[Revision comparison data]
++++++++++
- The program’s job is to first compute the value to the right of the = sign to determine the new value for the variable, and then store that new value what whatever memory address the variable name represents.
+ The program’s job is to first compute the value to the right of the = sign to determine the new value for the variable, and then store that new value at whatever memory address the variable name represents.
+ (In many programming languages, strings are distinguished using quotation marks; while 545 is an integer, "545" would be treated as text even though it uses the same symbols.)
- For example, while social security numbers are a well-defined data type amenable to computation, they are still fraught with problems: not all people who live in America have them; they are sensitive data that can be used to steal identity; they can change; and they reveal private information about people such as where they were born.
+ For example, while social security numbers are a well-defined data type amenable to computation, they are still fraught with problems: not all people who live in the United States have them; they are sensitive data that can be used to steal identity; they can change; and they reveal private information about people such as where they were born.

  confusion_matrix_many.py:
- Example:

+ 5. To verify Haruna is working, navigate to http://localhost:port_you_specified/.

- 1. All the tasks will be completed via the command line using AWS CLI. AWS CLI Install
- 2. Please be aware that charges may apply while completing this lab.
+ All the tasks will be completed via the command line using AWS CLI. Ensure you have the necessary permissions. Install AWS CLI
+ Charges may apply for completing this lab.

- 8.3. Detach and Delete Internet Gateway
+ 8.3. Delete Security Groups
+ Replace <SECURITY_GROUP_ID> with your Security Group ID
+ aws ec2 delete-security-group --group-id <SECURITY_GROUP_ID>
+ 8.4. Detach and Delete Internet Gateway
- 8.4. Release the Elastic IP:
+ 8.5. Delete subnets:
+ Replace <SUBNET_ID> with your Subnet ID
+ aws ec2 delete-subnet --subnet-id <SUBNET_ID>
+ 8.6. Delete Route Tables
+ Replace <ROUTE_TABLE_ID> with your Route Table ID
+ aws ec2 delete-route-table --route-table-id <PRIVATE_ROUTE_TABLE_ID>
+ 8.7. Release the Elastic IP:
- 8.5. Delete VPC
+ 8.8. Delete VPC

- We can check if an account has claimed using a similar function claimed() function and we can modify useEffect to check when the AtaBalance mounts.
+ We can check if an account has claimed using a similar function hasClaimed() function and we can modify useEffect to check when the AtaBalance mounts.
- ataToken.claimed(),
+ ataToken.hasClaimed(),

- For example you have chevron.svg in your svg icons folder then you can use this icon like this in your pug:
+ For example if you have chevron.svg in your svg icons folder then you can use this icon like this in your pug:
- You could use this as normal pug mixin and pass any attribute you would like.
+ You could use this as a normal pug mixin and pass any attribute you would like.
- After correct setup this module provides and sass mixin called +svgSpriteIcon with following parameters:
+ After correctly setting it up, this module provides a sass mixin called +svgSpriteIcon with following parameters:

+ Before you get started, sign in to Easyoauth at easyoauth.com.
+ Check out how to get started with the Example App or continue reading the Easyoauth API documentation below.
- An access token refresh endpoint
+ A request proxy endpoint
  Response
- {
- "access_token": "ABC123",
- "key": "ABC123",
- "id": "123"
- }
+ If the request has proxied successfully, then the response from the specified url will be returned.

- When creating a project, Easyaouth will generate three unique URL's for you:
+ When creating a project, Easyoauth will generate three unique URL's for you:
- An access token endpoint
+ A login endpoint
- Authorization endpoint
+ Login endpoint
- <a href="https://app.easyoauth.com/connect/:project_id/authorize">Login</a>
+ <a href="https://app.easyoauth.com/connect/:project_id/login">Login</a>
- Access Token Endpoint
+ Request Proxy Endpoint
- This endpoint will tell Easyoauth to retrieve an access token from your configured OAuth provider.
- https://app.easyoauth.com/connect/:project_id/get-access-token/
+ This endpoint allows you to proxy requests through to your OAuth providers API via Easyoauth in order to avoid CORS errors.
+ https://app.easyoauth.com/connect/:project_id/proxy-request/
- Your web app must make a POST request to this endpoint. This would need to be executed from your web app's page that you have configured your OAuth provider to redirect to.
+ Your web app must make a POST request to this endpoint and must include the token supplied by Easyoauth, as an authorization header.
++++++++++
Task to carry out. Out of the entries above, write out only the lines between the line holding "- 2. Please" and the line holding "delete-subnet --subnet-id <SUBNET_ID>", inclusive, each exactly as given.

Task solution.
- 2. Please be aware that charges may apply while completing this lab.
+ All the tasks will be completed via the command line using AWS CLI. Ensure you have the necessary permissions. Install AWS CLI
+ Charges may apply for completing this lab.

- 8.3. Detach and Delete Internet Gateway
+ 8.3. Delete Security Groups
+ Replace <SECURITY_GROUP_ID> with your Security Group ID
+ aws ec2 delete-security-group --group-id <SECURITY_GROUP_ID>
+ 8.4. Detach and Delete Internet Gateway
- 8.4. Release the Elastic IP:
+ 8.5. Delete subnets:
+ Replace <SUBNET_ID> with your Subnet ID
+ aws ec2 delete-subnet --subnet-id <SUBNET_ID>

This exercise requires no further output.